- AGI House
- Posts
- AGI House: NeurIPS Takeaways, Building with Gemini 3, and the SLM Thesis
AGI House: NeurIPS Takeaways, Building with Gemini 3, and the SLM Thesis
In this issue: Key takeaways from NeurIPS and our Global Chess Challenge, what we're building at Gemini 3 Build Day, why small language models matter (new memo), joining the team, and what's capturing our attention
📣NeurIPS 2025: Chess, Reasoning Models, and AWS Trainium
On December 2nd, we partnered with AWS and AIcrowd to host Checkmate: Fine-Tune Your Own Small Language Model for Real-Time Chess Gameplay—a hands-on workshop at NeurIPS 2025 in San Diego, where attendees fine-tuned Qwen-based models on AWS Trainium, submitted to a live leaderboard, and watched their models compete in real time.

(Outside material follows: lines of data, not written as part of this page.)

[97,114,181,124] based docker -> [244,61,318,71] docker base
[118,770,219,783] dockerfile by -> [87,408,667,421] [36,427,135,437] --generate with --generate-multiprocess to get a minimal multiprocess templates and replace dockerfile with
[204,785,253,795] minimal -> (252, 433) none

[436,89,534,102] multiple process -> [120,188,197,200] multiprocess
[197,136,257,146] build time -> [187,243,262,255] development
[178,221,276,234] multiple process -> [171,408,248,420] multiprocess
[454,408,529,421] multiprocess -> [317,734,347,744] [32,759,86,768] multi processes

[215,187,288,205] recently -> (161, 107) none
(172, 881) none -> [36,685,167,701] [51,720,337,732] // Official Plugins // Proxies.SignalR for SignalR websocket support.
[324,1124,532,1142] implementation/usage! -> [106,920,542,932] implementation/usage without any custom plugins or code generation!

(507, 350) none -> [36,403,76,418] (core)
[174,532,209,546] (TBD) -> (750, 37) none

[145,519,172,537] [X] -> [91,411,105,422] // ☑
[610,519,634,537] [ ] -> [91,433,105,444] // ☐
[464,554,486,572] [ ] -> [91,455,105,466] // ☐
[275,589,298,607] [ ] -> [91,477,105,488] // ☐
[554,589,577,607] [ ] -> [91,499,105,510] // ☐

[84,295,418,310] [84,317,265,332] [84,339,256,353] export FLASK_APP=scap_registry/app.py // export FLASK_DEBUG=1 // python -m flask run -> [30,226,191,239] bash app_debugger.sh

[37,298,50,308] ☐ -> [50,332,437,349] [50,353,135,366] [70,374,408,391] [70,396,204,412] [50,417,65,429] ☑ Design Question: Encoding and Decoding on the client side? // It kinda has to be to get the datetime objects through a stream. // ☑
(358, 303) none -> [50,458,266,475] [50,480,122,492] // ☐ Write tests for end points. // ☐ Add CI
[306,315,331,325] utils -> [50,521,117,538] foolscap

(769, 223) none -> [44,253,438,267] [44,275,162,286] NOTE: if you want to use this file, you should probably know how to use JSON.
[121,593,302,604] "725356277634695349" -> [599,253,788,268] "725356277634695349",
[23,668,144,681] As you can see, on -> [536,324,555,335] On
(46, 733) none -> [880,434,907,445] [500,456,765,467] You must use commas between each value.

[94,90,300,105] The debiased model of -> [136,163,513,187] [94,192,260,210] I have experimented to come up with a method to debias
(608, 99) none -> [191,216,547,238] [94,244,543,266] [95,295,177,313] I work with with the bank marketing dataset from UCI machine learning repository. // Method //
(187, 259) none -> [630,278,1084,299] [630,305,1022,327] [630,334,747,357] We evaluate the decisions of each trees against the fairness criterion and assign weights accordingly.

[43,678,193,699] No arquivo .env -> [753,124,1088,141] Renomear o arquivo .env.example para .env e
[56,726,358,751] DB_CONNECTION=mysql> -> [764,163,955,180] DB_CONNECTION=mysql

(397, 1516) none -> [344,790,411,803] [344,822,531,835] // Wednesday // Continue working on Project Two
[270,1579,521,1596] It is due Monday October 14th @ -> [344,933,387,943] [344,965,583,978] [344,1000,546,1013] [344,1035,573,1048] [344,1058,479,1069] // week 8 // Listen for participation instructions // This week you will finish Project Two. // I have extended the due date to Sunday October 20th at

Participants received dedicated AWS Workshop Studio environments, mastered the nuances of post-training on Trainium chips, and deployed working chess-playing language models—all in 90 minutes. We are incredibly grateful to Emily Webber, Jim Burtoft, Armin Aghaebra, Ruchi Bhatia, and the AWS AI/ML team for their partnership, and to SP Mohanty and the AIcrowd team for powering the leaderboard infrastructure.
♟️The Global Chess Challenge Is Now Live
The NeurIPS workshop was merely the opening gambit. The Global Chess Challenge is now accepting submissions, with $17,000 in cash prizes and $8,000 in compute credits on the line.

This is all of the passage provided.